What is needed
Print the lines that run from the line with "payment terms: 30 days -> 60 days" to the line with "total: 11057.45 -> 12297.54", keeping both end lines, exactly as they appear in the entries below, and nothing else.

Provided material

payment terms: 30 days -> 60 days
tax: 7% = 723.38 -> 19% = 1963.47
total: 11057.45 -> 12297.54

...

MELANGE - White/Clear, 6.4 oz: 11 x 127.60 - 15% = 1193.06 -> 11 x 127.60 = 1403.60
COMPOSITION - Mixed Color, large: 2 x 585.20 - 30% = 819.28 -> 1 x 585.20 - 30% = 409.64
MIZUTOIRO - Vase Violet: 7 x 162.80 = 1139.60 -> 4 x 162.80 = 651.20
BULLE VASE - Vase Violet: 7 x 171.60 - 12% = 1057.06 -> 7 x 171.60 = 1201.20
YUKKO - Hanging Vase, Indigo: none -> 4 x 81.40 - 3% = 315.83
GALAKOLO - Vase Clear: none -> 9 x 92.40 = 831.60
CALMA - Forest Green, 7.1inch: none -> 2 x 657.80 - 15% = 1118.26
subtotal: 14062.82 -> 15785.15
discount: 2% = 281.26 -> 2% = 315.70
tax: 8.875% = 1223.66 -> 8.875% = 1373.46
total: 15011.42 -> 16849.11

Response area
payment terms: 30 days -> 60 days
tax: 7% = 723.38 -> 19% = 1963.47
total: 11057.45 -> 12297.54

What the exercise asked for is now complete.